Permissioned blockchains are prevalent at industry level and business as the concerns for attributes such as security, role assignment, and participant permissions are high. The example commonly associated with industry is the role of blockchain in supply chain management [61,81], where the participants include suppliers, logistics stakeholders, financial services, and so on. The key feature in this scenario is not all participants should, or have need, to access to all information within the blockchain. Therefore, the blockchain configuration should only grant specific permissions to certain participants. This highlights the importance of the role of blockchain development (Figure 3), where access permissions and privacy features, highlighted in Table 1, are assigned and defined. Data are currently stored within databases (on site or cloud services) within organizations; therefore, the blockchain developer needs to understand how to migrate from existing architectures to a blockchain architecture. Prior to initiating a blockchain, the blockchain developer, who may be within the organization or contracted, needs to establish which stakeholders will be included within the consortium and to assign certificates of permission and access rights. This implies that the blockchain developer has the responsibility of incorporating blockchain within a SE lifecycle, alongside the systems architect and their team.

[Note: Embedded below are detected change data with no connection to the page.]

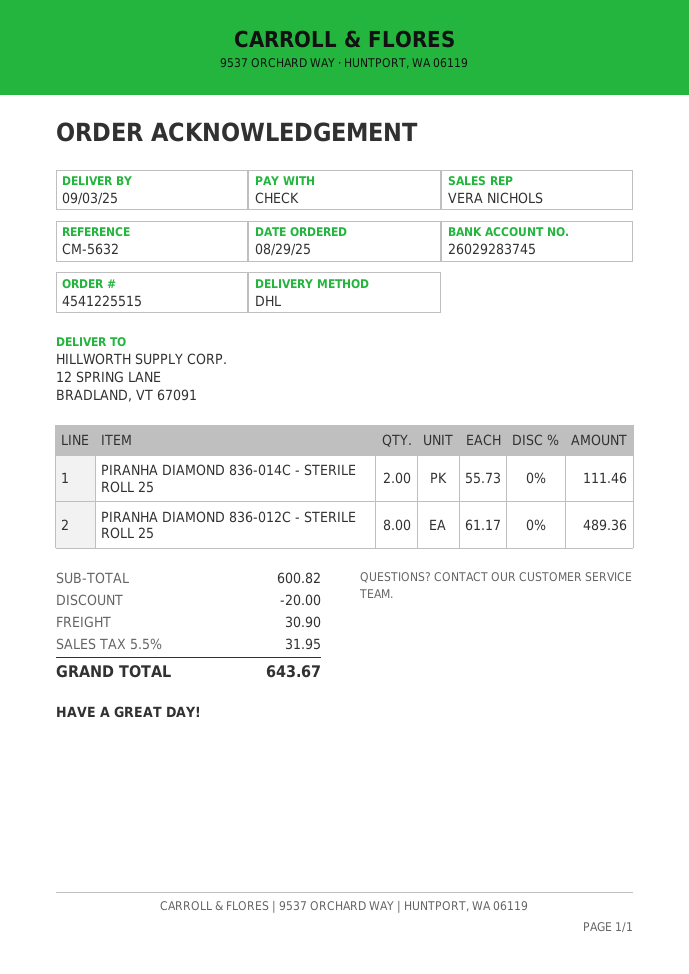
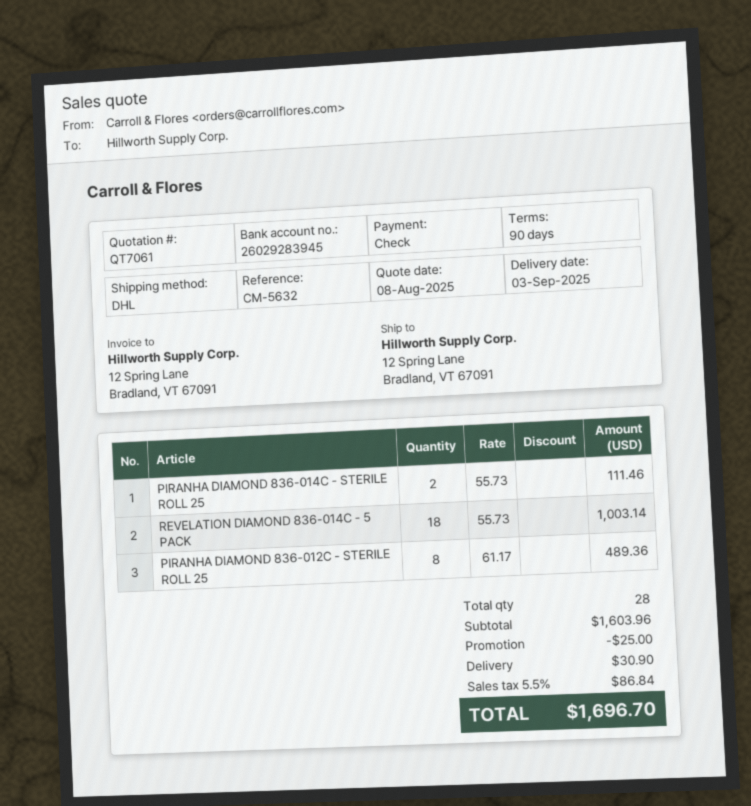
bank account: 26029283745 -> 26029283945
REVELATION DIAMOND 836-014C - 5 PACK: none -> 18 x 55.73 = 1003.14
subtotal: 600.82 -> 1603.96
discount: 20.00 -> 25.00
tax: 5.5% = 31.95 -> 5.5% = 86.84
total: 643.67 -> 1696.70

The type of consensus mechanism built into the blockchain is critical to the success of application, and careful thought must be given to this by the blockchain developer. If the ledger is purely for sharing information, then record integrity is arguably a high-level requirement since the tampering with data is undesirable, thus a consensus protocol must be issued to maintain consistency. However, there are several consensus algorithms, and the mechanics behind each different type is not the focus of this paper. Some consensus algorithms include; Proof-of-work (PoW), Practical Byzantine Fault Tolerance (PBFT), Proof-of-Stake (PoS), or Proof-of-Authority (PoA) [82,83]. Cryptocurrencies typically run PoW and PoS algorithms.

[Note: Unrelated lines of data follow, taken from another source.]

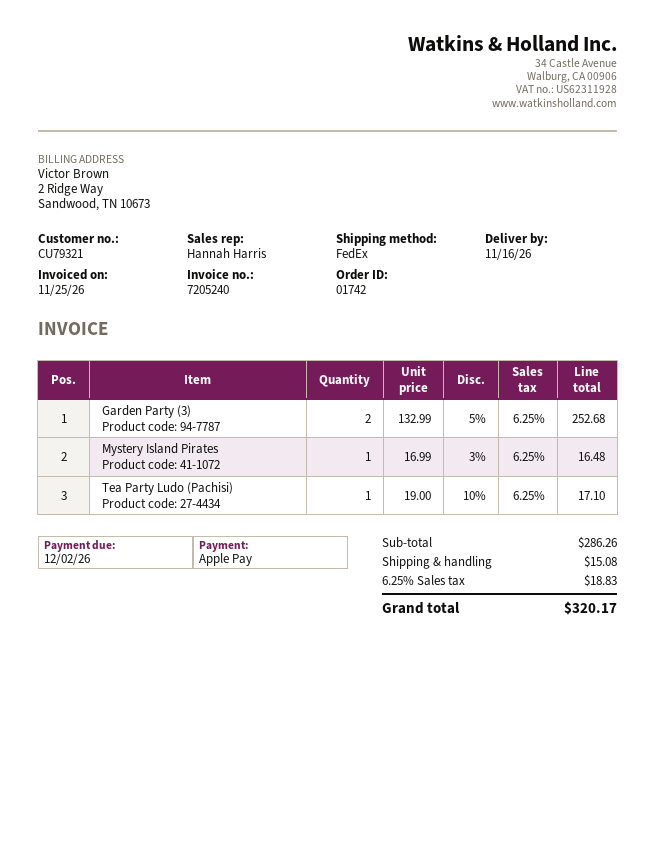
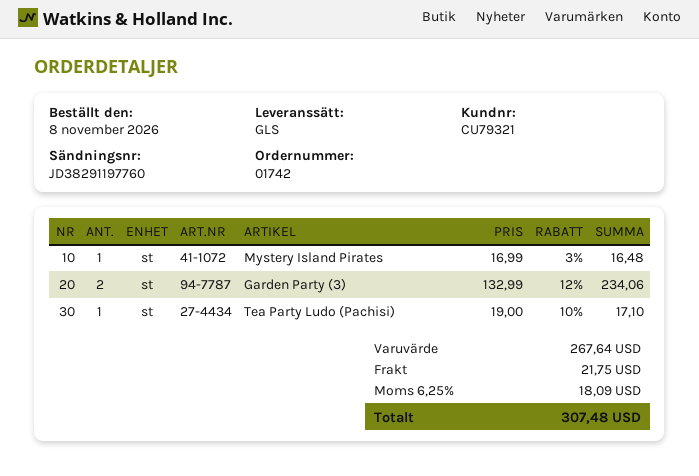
shipping method: FedEx -> GLS
Garden Party (3): 2 x 132.99 - 5% = 252.68 -> 2 x 132.99 - 12% = 234.06
subtotal: 286.26 -> 267.64
shipping: 15.08 -> 21.75
tax: 6.25% = 18.83 -> 6.25% = 18.09
total: 320.17 -> 307.48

An important question would be, why would an organization want to consider something like blockchain to be a key technology within their engineering lifecycle? The first and most important aspect would be security and privacy, as confidentiality is imperative in any sector and is critical to keeping a competitive edge over competitors, especially in a market that is dominated by only a handful of organizations. Security is a driving force pushing the blockchain concept forward, with its high resilience compared to traditional database architectures, utilizing a decentralized and distributed pattern vs. a centralized one. Cryptography enhances the security of a distributed ledger, making it highly difficult to corrupt the data and information, although total immunity to traditional security issues is not possible yet [84]. Transactional data in the exchange of goods or services are usually extremely confidential, and where multiple stakeholders, suppliers, customers etc. are likely to be participants in a mutual, permissioned, consortium blockchain, there will need to be privacy protocols in place to protect certain data from certain participants. Assigning permissions is a key value of blockchain, in ecosystems where stakeholders may to some extent be rivals, it is not uncommon for certain organizations to keep pricing strategies, etc., hidden from other organizations, to protect their business interests and to remain competitive.
The inclusive nature of SoS and their associated stakeholders require data to be exchanged during the early stages of development, where requirements for a product to be developed are being defined. Requirements specifications could theoretically be specified using blockchain, allowing multiple stakeholders to add their requirements to a blockchain, and which could be validated by the consortium. This raises the issue of conflicting requirements, as different organizations have varying goals and objectives. An important part of the lifecycle is supply chain management [67,85], necessitating information and data are shared amongst stakeholders during all phases of the SE lifecycle, and permissioned blockchain technology could play a significant role here. A lack of transparency in traditional supply chains, partly due to the globalization of manufacturing, often results in unethical and often illegal practices and transactions. Blockchain potentially removes any suspicion as the ledger records all transactions within an economic ecosystem. For example, the food industry [86] is leading the way by applying blockchain to trace food. Walmart uses the technology to track its pork products sourced from China, recording where the meat comes from and how it is processed and stored [87]. This is being achieved using IBM’s blockchain solution for supply chains [88].
In the case of commercial aircraft manufacture, a vast supply chain exists to provide parts and services that contribute to the physical outcome of an aircraft. This is a complex ecosystem in its own right, spanning many geographical locations, involving a multitude of contracts, transactions, and invoices, and extending over a period of many years or decades. Currently, document-based systems are utilized to trace the transactions between collaborating organizations, where for example, parts are “signed off” when they have been delivered and received. Importantly, blockchain has the property of enabling the tracing of these interactions, recording movement of goods and information, so that a history of transactions can be tracked back if necessary, by the aircraft manufacturer or other regulatory organizations with an interest. The value of this is huge, not only for the lower tiers in the supply chain, because their processes could become more efficient and organizations become more accountable for their role within the bigger picture. The prime contractor or aircraft original equipment manufacturer should have a much tighter control over manufacturing and assembly.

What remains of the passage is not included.